Email Marketers Urged to Shore Up Security
Online Trust Alliance says email addresses should be considered personally identifiable information.
Online Trust Alliance says email addresses should be considered personally identifiable information.
The Online Trust Alliance called on interactive marketers and email service providers (ESPs) to shore up security of customer email addresses.
The alliance’s initiative comes in the wake of security breaches at Epsilon, Silverpop, and other interactive marketing companies.
The Online Trust Alliance recommends a security framework for businesses if they maintain or have access to customer email addresses.
Under the framework, email addresses would be considered personally identifiable information (PII); it’s a standard that’s typically applied to Social Security numbers, a person’s date of birth, and other sensitive personal information.
So what do the voluntary guidelines mean for email marketers and other businesses that adopt the alliance’s recommendations?
“It changes the way the email marketing industry does business, [handles] data governance and security.
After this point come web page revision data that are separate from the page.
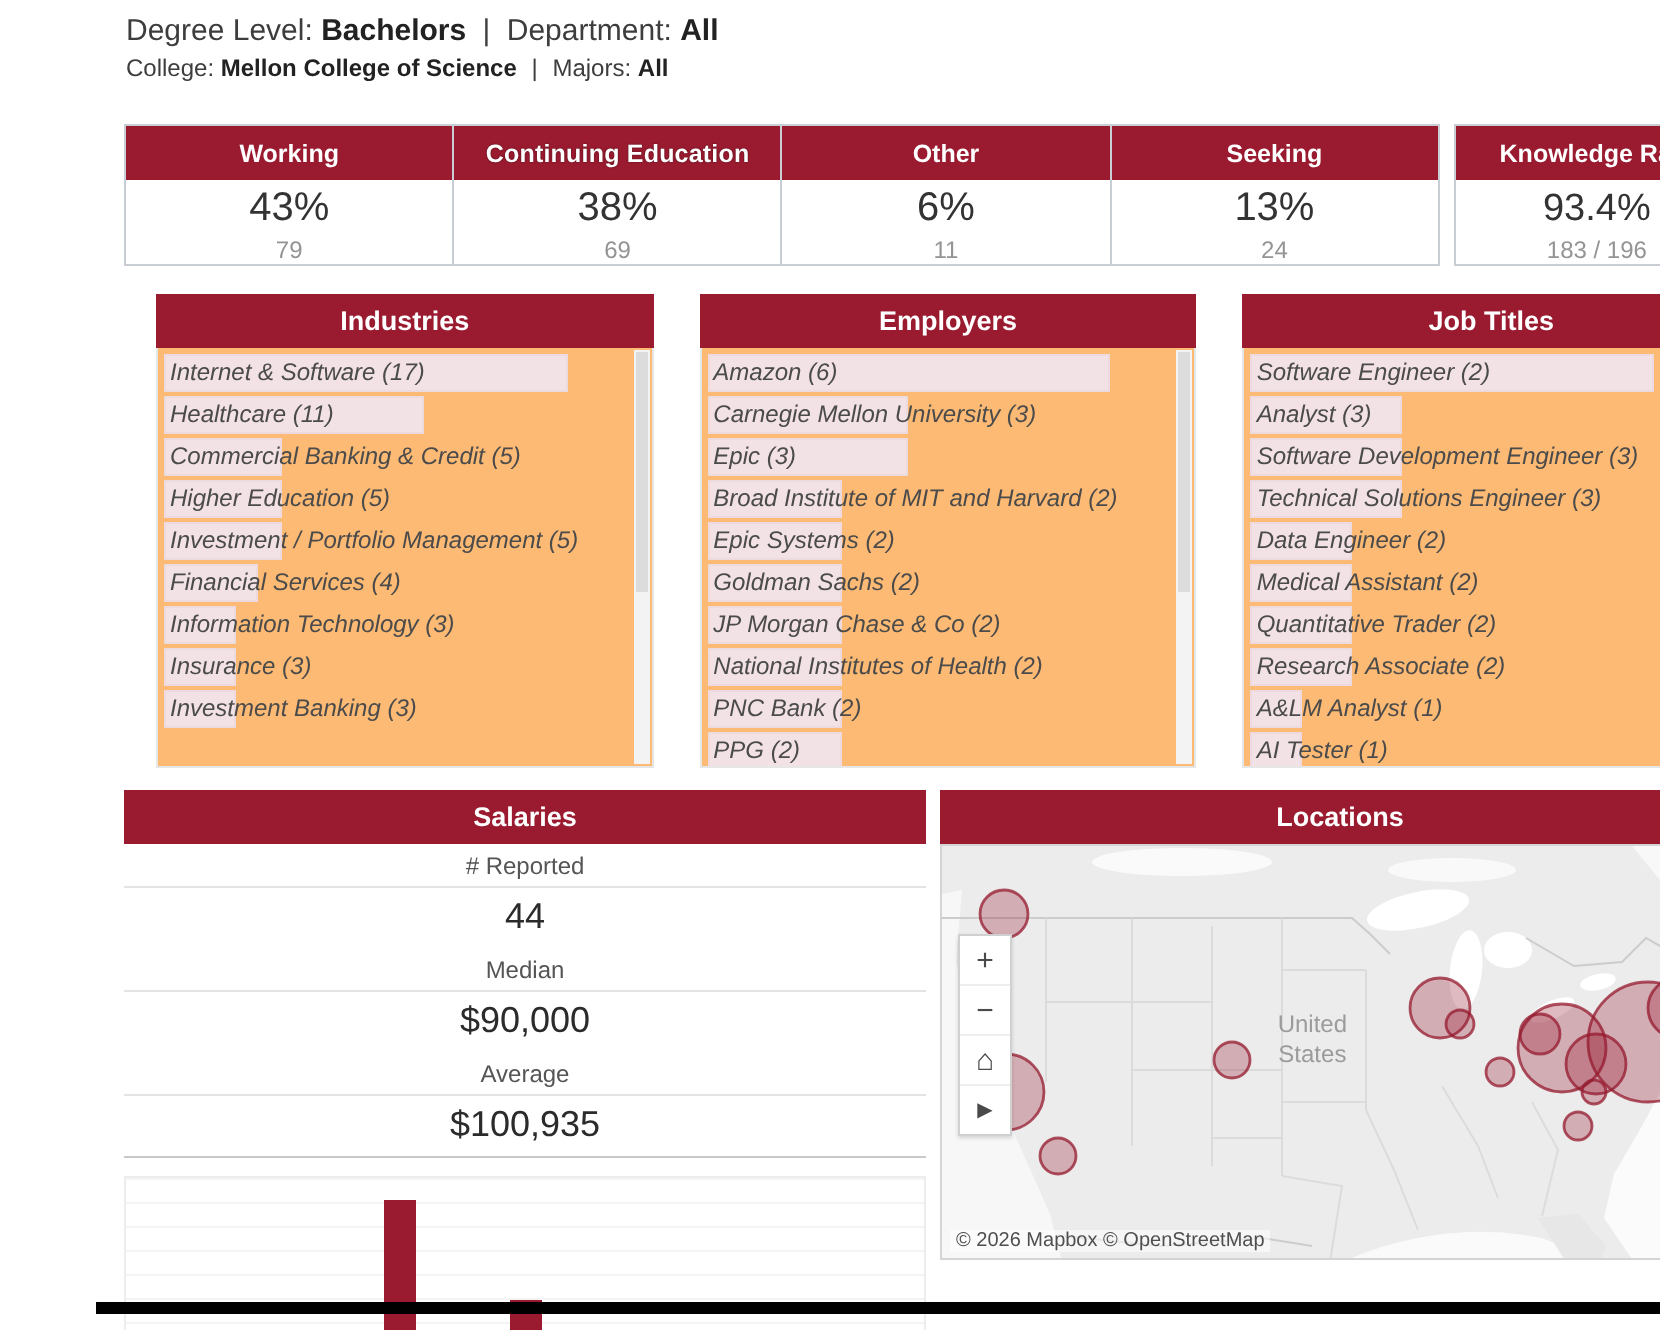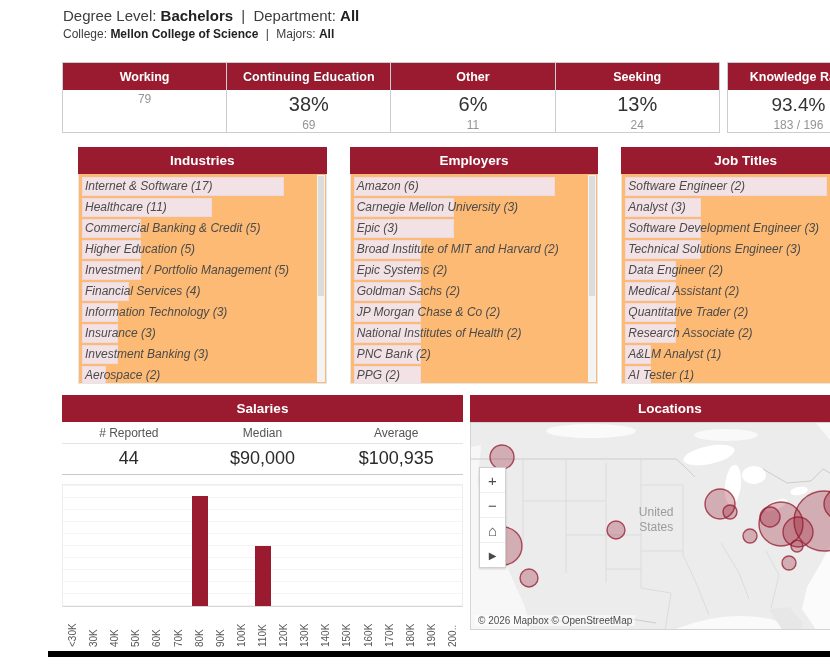"43%" div.stat-pct { html: none -> <div>43%</div> }
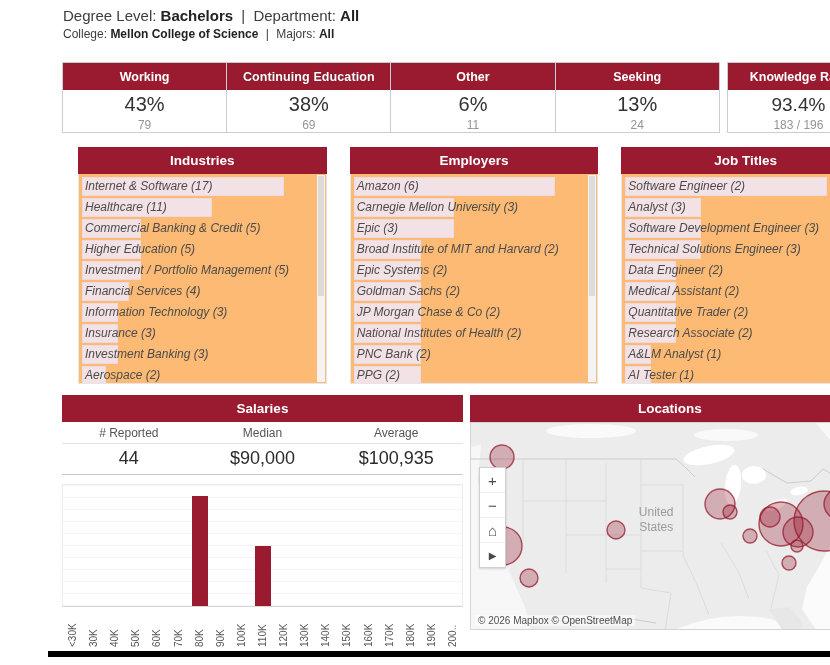"Aerospace (2)" div.lrow { html: <div> <span></span> <span>Aerospace (2)</span> </div> -> none }
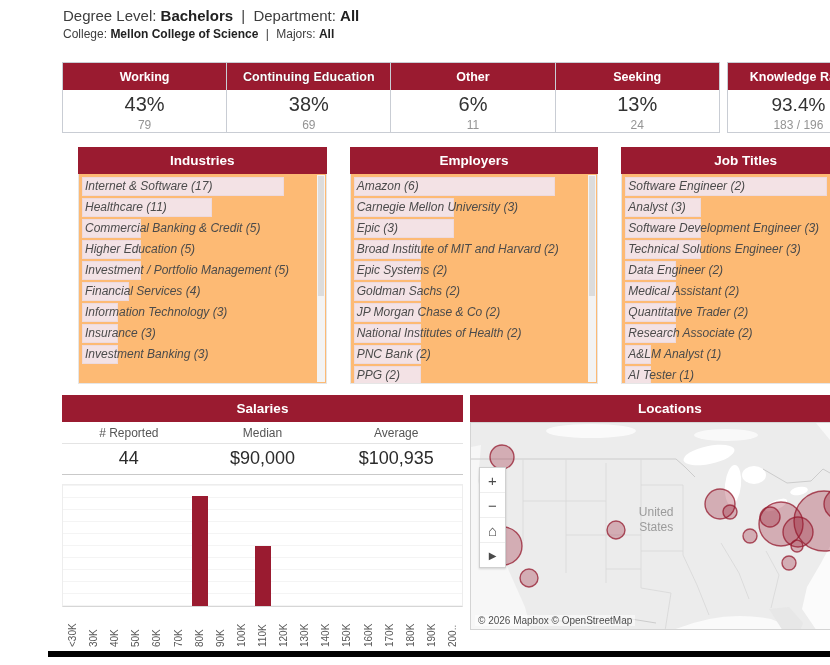"# Reported" .sal-stats { flex-direction: none -> column }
It affects clients and their service providers,” said Craig Spiezle, executive director at the alliance, which is comprised of marketers, ESPs, data brokers, and ad technology companies.
He warned that marketers should adopt the measures before consumers lose confidence in interactive marketing or before Congress imposes onerous laws.
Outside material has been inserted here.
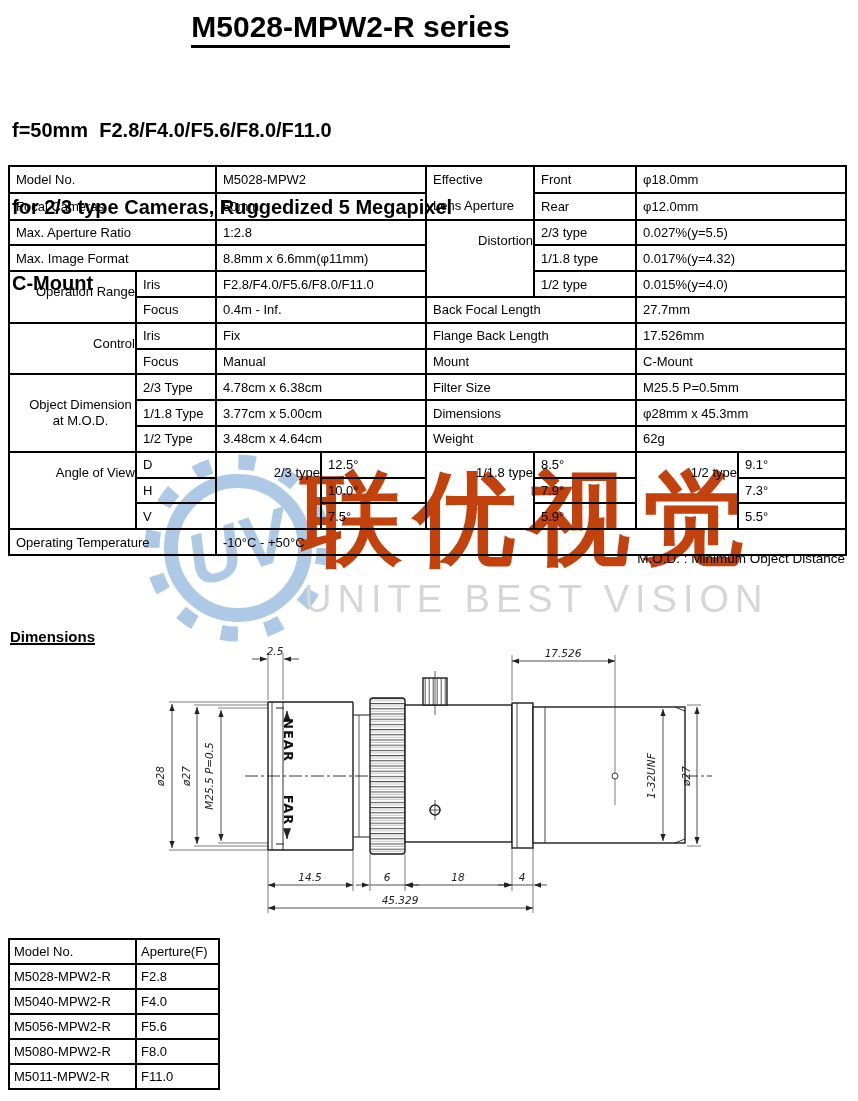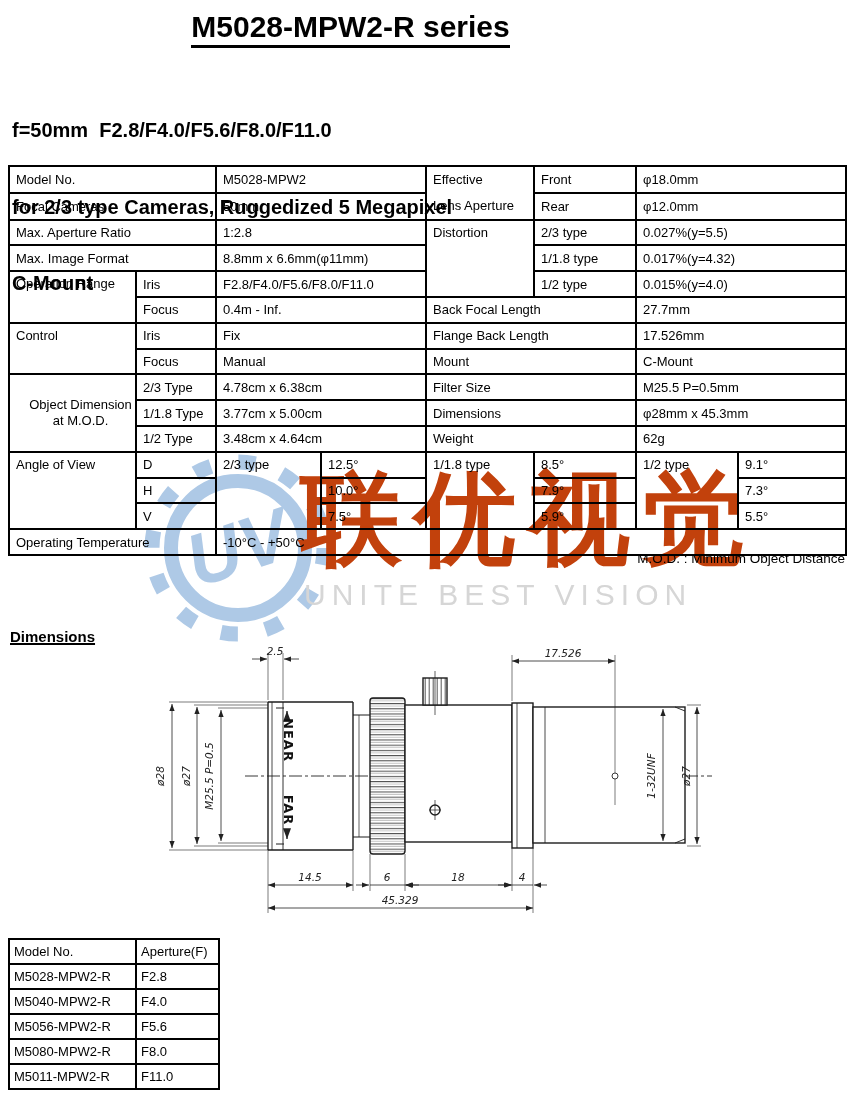"Distortion" table.spec td.top { padding-top: 4px -> 12px; text-align: none -> right }
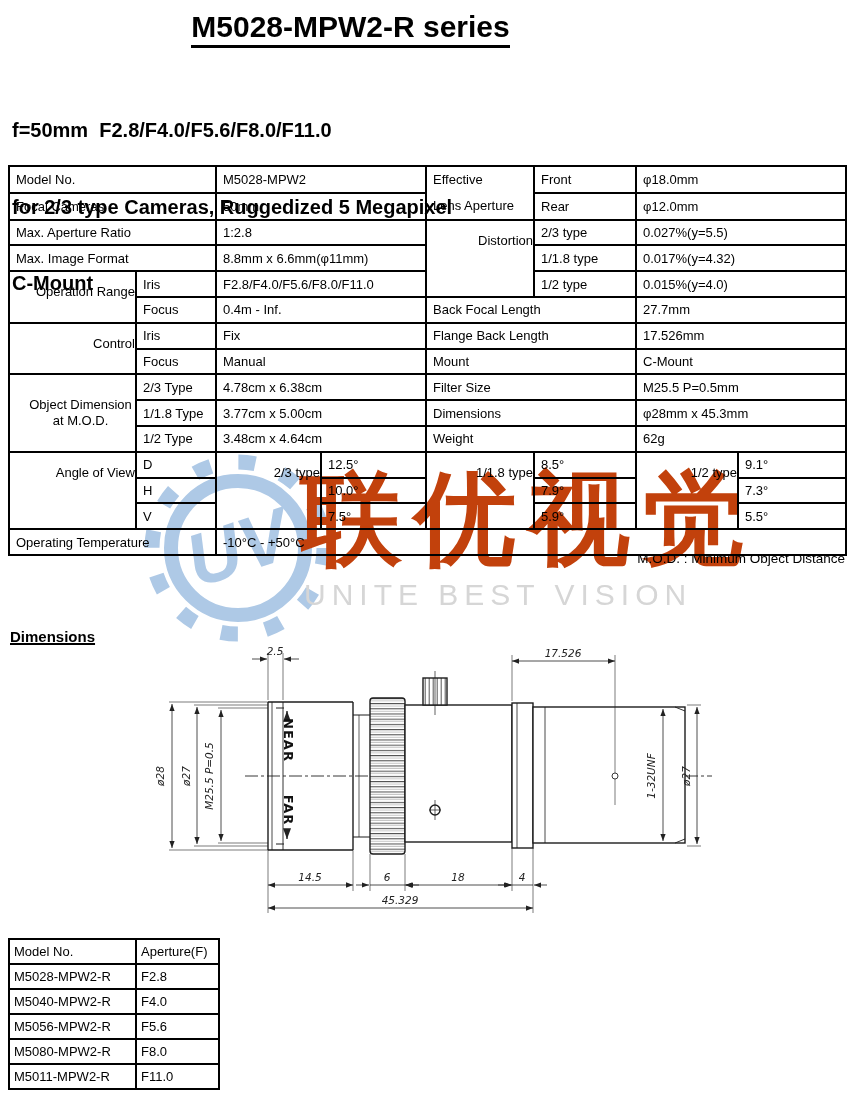"UNITE BEST VISION" .wm-latin { font-size: 30px -> 38px }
The alliance also recommended that organizations with access to email records:
– Establish a cross-function security team and designate one person who is accountable for data security.
– Establish a privacy review and audit system for data collection, storage, and use of email addresses.
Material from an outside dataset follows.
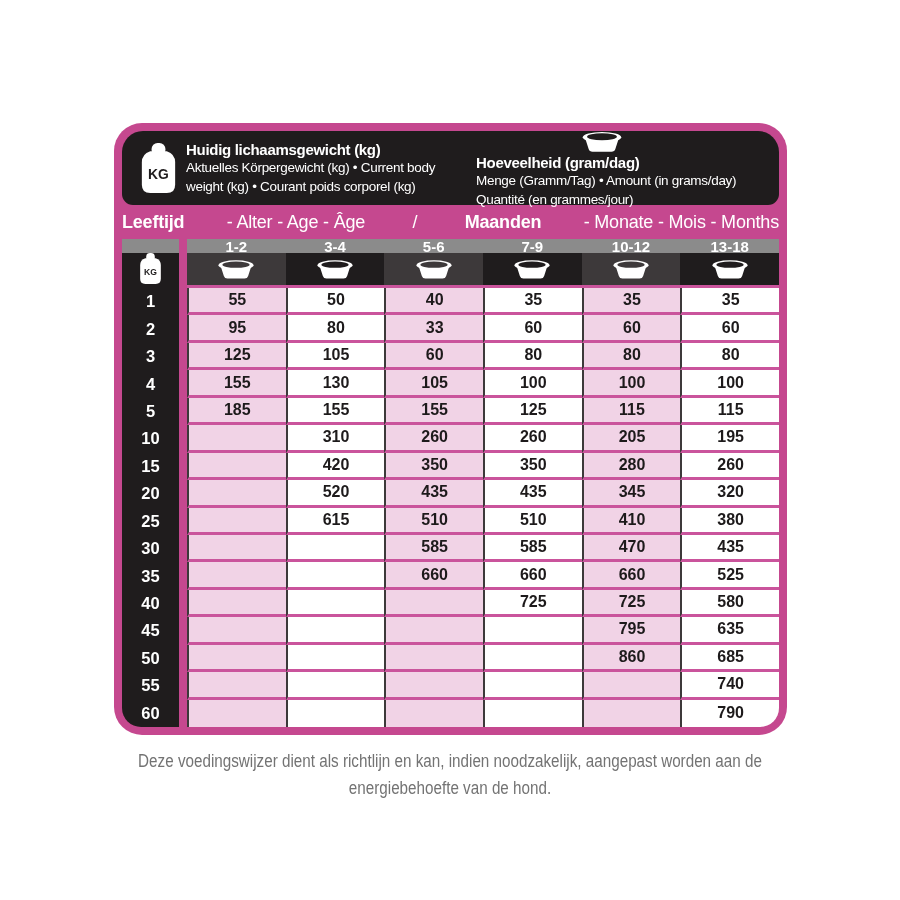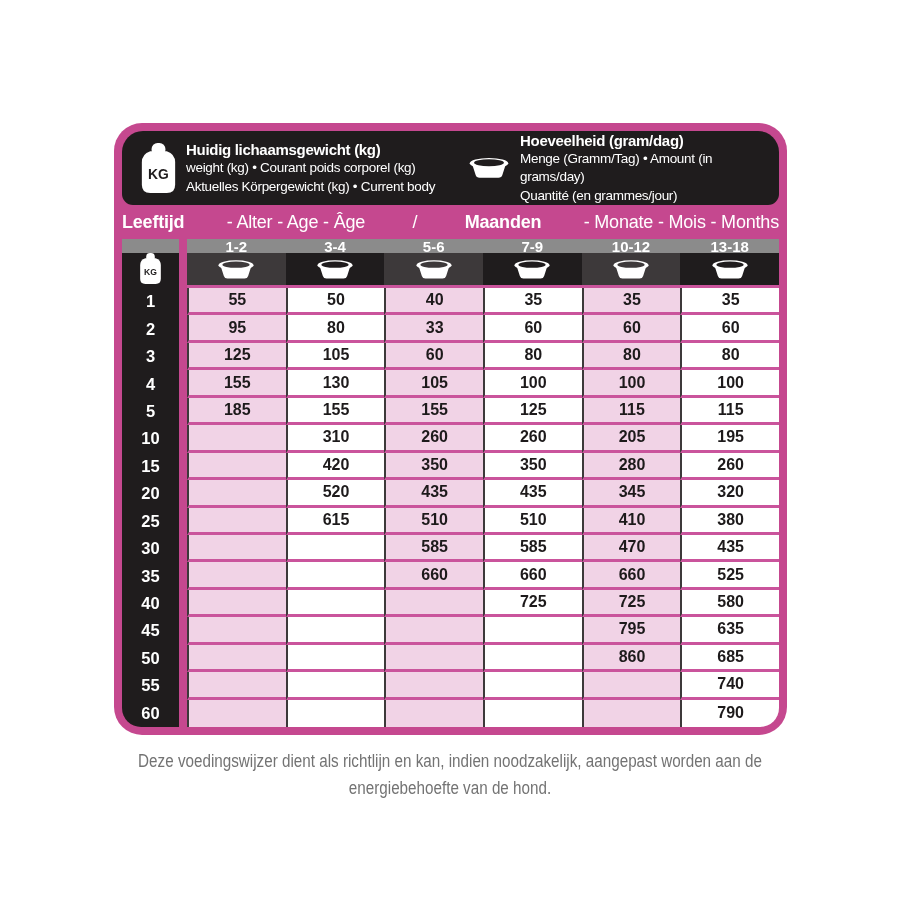"Hoeveelheid (gram/dag)" .hdr-group.right { flex-direction: none -> column }
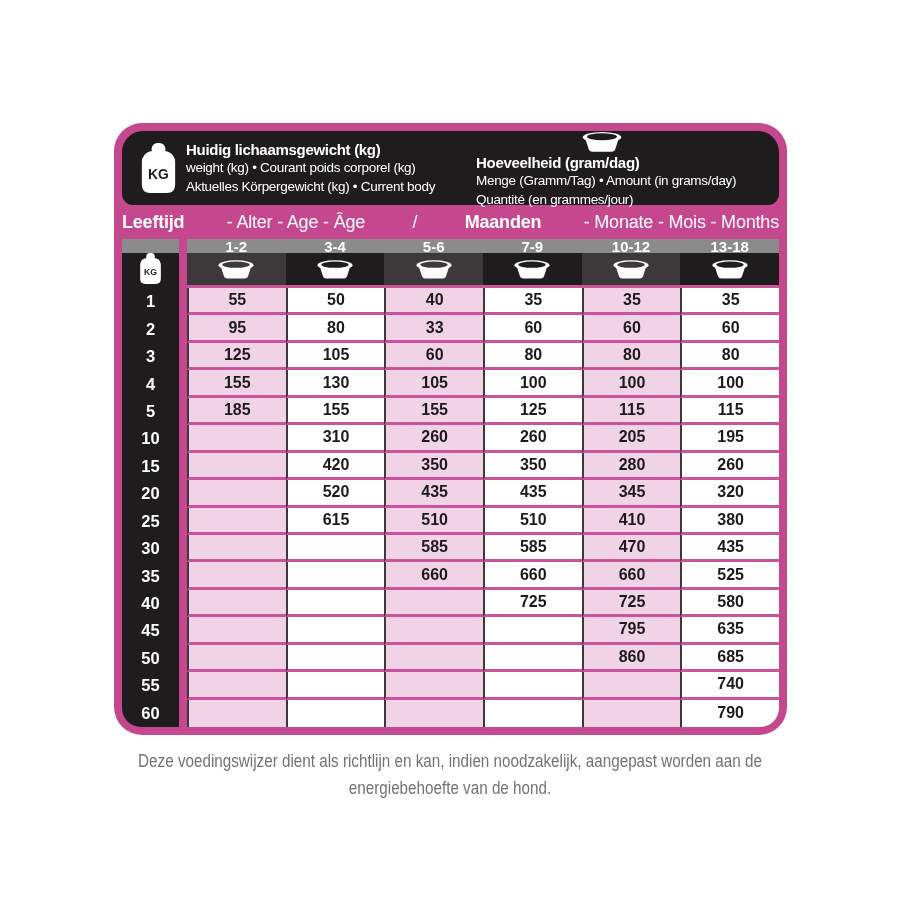"weight (kg) • Courant poids" div.hdr-sub { order: before "Aktuelles Körpergewicht (kg) • Current" -> after "Aktuelles Körpergewicht (kg) • Current" }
– Install a network and host-based intrusion detection system.
– Scan outbound marketing, transactional, and other email to detect malicious content.
– Encrypt data files containing PII, customer profiles, or email addresses that are transmitted.
Spiezle said 90 percent of the OTA’s recommendations can be implemented immediately and at no cost. One of the more difficult efforts involves determining who gets access to what information, or so-called access management and provisioning, within an organization.
Many measures advanced by the OTA were adopted during the 2000s by financial and health care organizations to fend off the theft of customer information.
Quinn Jalli, Epsilon’s VP, deliverability, said the company supports the guidelines.
“Having reviewed those standards before they were released publicly, we find ourselves aligned with the concept of integrating privacy into every stage of product development, and, more importantly, we support the fluid vision of privacy that OTA puts forth – privacy must adjust to the evolving threats and companies must constantly re-evaluate how they treat consumer data, how long data is maintained, and what security safeguards should be put in place given the market realities,” Jalli said in a prepared statement in response to a query from ClickZ News.
“The OTA privacy standards exceed what we believe will be the legal requirements, and this is something Epsilon will embody.” Jalli didn’t provide details on Epsilon’s plans for enhancing security.